Am 17.10.2018 hat zudem das Plenum des Europäischen Wirtschafts- und Sozialausschuss, ein beratender Ausschuss mit Vertreterinnen und Vertretern von Gewerkschaften, Arbeitgebern sowie NGOs mit großer Mehrheit seine Stellungnahme zu den beiden Richtlinien abgegeben. Die Stellungnahme spiegelt die tripartite Zusammensetzung des Ausschuss wider und macht deutlich, wie schwierig es ist, progressive Vorschläge zur Verbesserung des Kommissionsentwurfs zu machen, da Repräsentanten der Arbeitgeber dies systematisch blockieren.

Zeitgleich berät auch der Ministerrat, in dem die zuständigen Fachminister sitzen, über die vorgeschlagenen Richtlinien. Die Treffen der Rats-Arbeitsgruppen sind weniger transparent als die Sitzungen der Ausschüsse im EU-Parlament, sodass sich schwer abschätzen lässt, wie sich der Rat positionieren wird. Die deutschen Regierungsparteien haben in ihrem Koalitionsvertrag verabredet:

„Wir setzen uns für eine europäische Harmonisierung der Regelungen über die grenzüberschreitende Sitzverlegung von Kapitalgesellschaften („Sitzverlegungs-Richtlinie“) […] unter Wahrung der Rechte der Arbeitnehmerinnen und Arbeitnehmer einschließlich der Unternehmensmitbestimmung, der Gläubiger und der Minderheitsgesellschafter ein.“

Diese Passage stimmt hoffnungsfroh; aller Erfahrung nach werden die Diskussionen in der Rats-AG jedoch dennoch nicht einfach werden, auch weil nicht alle Mitgliedsstaaten eine Unternehmensmitbestimmung in ihrem Rechtsraum kennen.

Die Verhandlungen zwischen Rat, Parlament und Kommission dürften Anfang 2019 beginnen.

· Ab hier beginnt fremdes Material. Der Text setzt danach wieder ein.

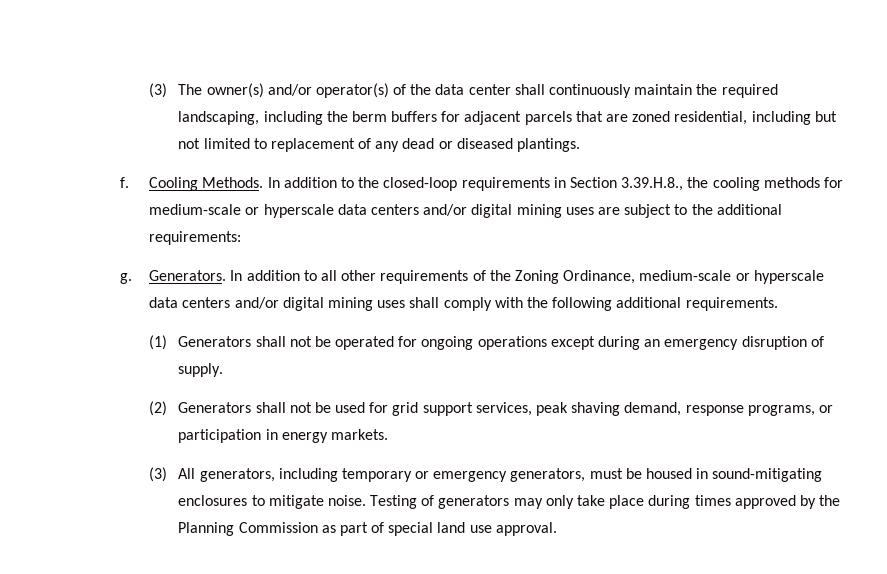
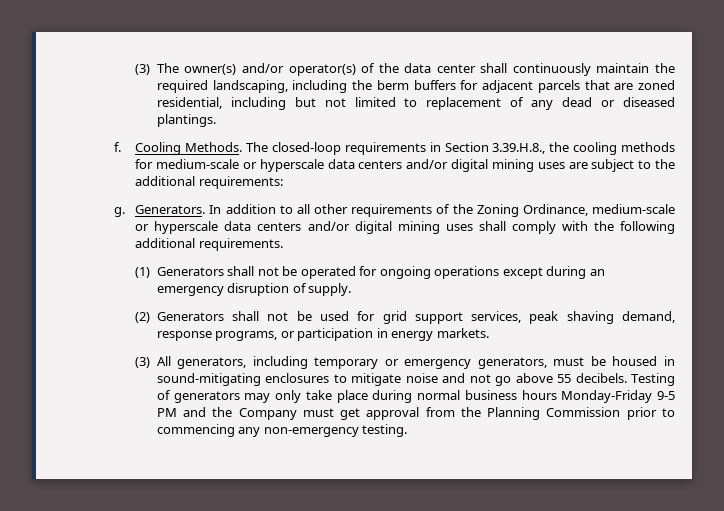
- In addition to the closed-loop requirements in Section 3.39.H.8., the cooling methods for medium-scale or hyperscale data centers and/or digital mining uses are subject to the additional requirements:
+ The closed-loop requirements in Section 3.39.H.8., the cooling methods for medium-scale or hyperscale data centers and/or digital mining uses are subject to the additional requirements:
- (3) All generators, including temporary or emergency generators, must be housed in sound-mitigating enclosures to mitigate noise.
+ (3) All generators, including temporary or emergency generators, must be housed in sound-mitigating enclosures to mitigate noise and not go above 55 decibels.
- Testing of generators may only take place during times approved by the Planning Commission as part of special land use approval.
+ Testing of generators may only take place during normal business hours Monday-Friday 9-5 PM and the Company must get approval from the Planning Commission prior to commencing any non-emergency testing.

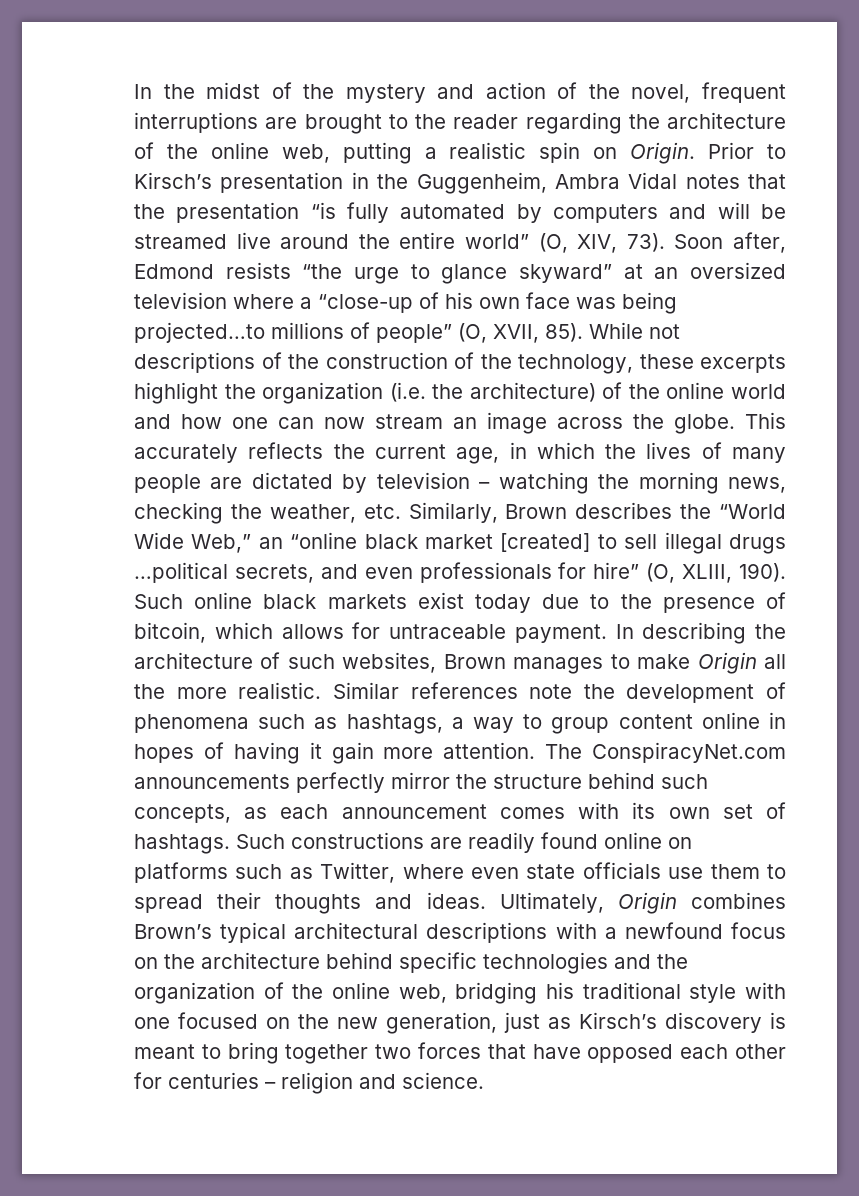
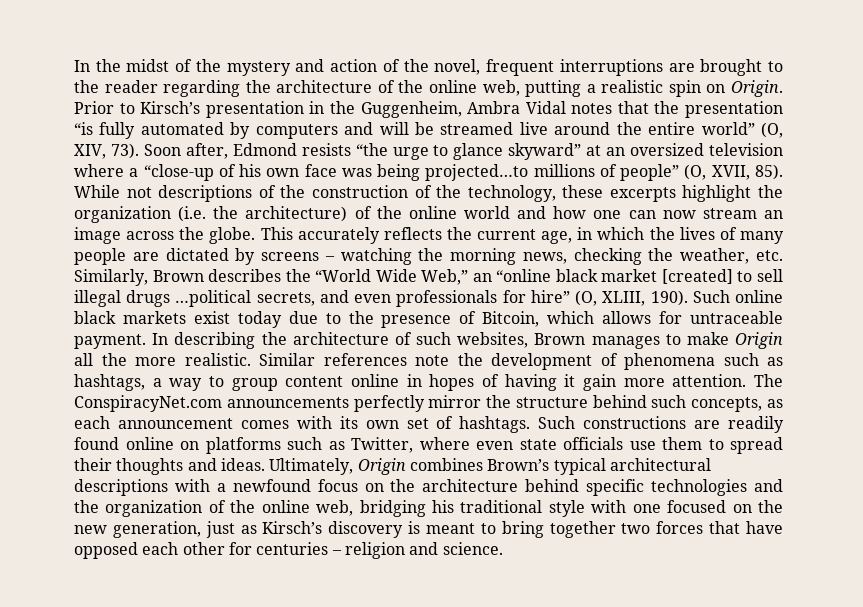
- This accurately reflects the current age, in which the lives of many people are dictated by television – watching the morning news, checking the weather, etc. Similarly, Brown describes the “World Wide Web,” an “online black market [created] to sell illegal drugs …political secrets, and even professionals for hire” (O, XLIII, 190).
+ This accurately reflects the current age, in which the lives of many people are dictated by screens – watching the morning news, checking the weather, etc. Similarly, Brown describes the “World Wide Web,” an “online black market [created] to sell illegal drugs …political secrets, and even professionals for hire” (O, XLIII, 190).
- Such online black markets exist today due to the presence of bitcoin, which allows for untraceable payment.
+ Such online black markets exist today due to the presence of Bitcoin, which allows for untraceable payment.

Die Position des Rechtsausschusses sowie des Ministerrates dienen als Grundlage für den sog. informellen Trilog. Im Trilog sind Repräsentanten von Ministerrat sowie vom Europäischen Parlament unter Vermittlung der EU-Kommission vertreten und versuchen gemeinsam einen Kompromiss, zwischen den unterschiedlichen Positionen zu erarbeiten. Im Falle des Gesellschafsrechtpaktes ist davon auszugehen, dass die Trilog-Verhandlungen zu Beginn des nächsten Jahres anfangen dürften. Die Zeit drängt allerdings, da bereits im Mai nächsten Jahres ein neues Europäisches Parlament gewählt sowie eine neue Europäische Kommission ernannt wird. Die möglichen Ergebnisse des Trilogs müssen formal noch vom Plenum des Europäischen Parlaments sowie vom Ministerrat beschlossen werden. Sollte es vor der Europawahl zu keiner Einigung kommen, ist es möglich, dass neue Mehrheiten bisherige Verhandlungsergebnisse noch einmal aufschnüren oder das weitere Verfahren verzögern. DGB und die Gewerkschaften plädieren daher dafür, ein deutlich verbessertes Company Law Package noch in dieser Legislaturperiode zu beschließen.